• Entries taken from a collection

+--

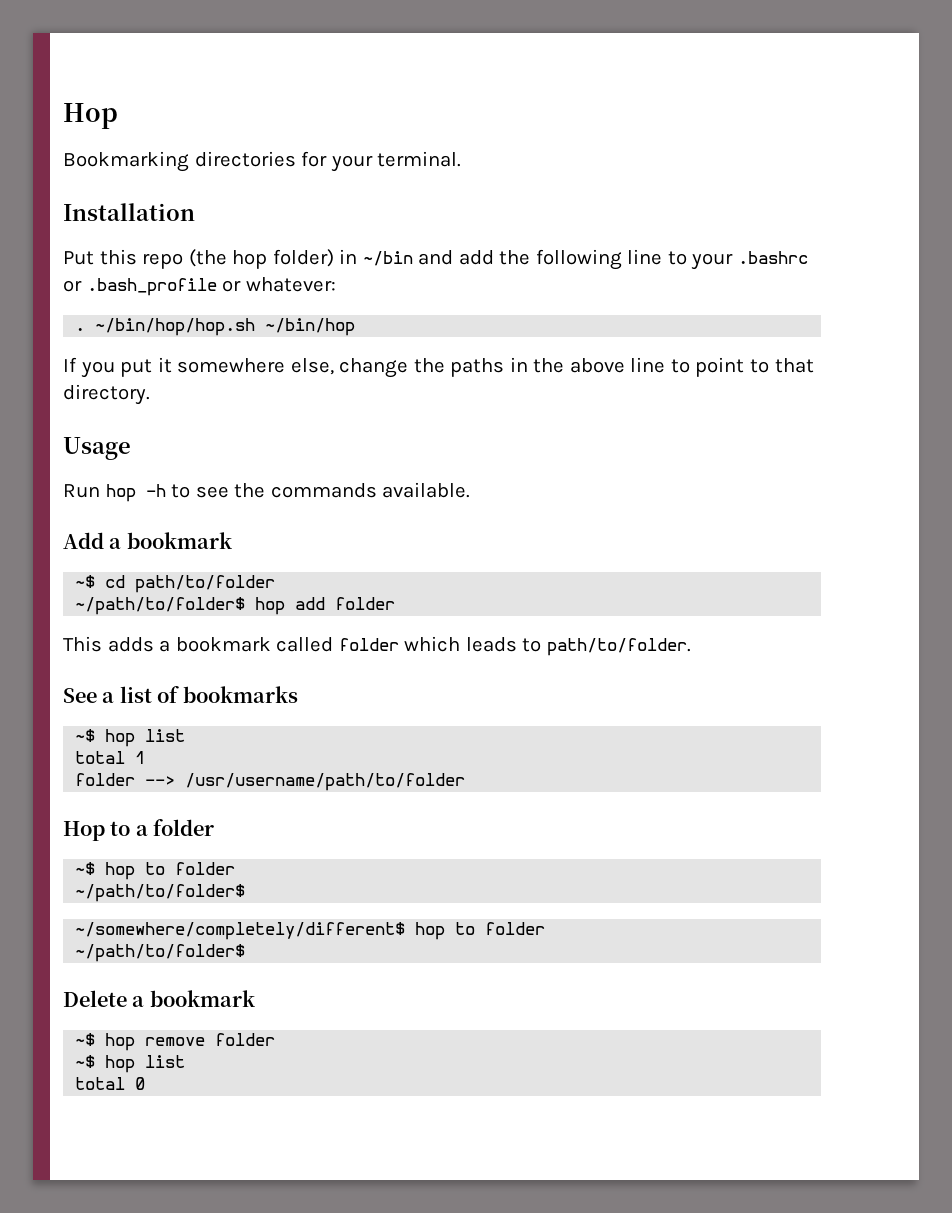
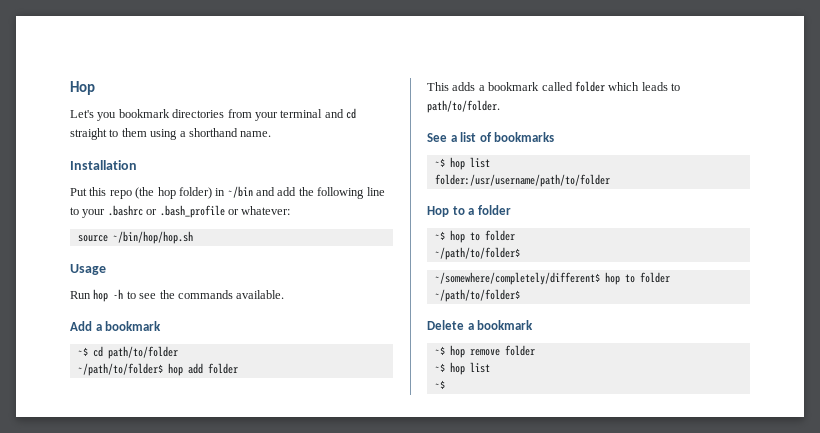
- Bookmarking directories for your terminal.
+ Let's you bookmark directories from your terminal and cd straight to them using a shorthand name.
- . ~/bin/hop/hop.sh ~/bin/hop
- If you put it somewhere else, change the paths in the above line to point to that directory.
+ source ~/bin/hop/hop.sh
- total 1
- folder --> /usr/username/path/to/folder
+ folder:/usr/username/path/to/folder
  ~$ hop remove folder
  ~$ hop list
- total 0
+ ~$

+--

Set down each line from the line containing "- . ~/bin/hop/hop.sh ~/bin/hop" through the final line of the data, exactly and with nothing added.

- . ~/bin/hop/hop.sh ~/bin/hop
- If you put it somewhere else, change the paths in the above line to point to that directory.
+ source ~/bin/hop/hop.sh
- total 1
- folder --> /usr/username/path/to/folder
+ folder:/usr/username/path/to/folder
  ~$ hop remove folder
  ~$ hop list
- total 0
+ ~$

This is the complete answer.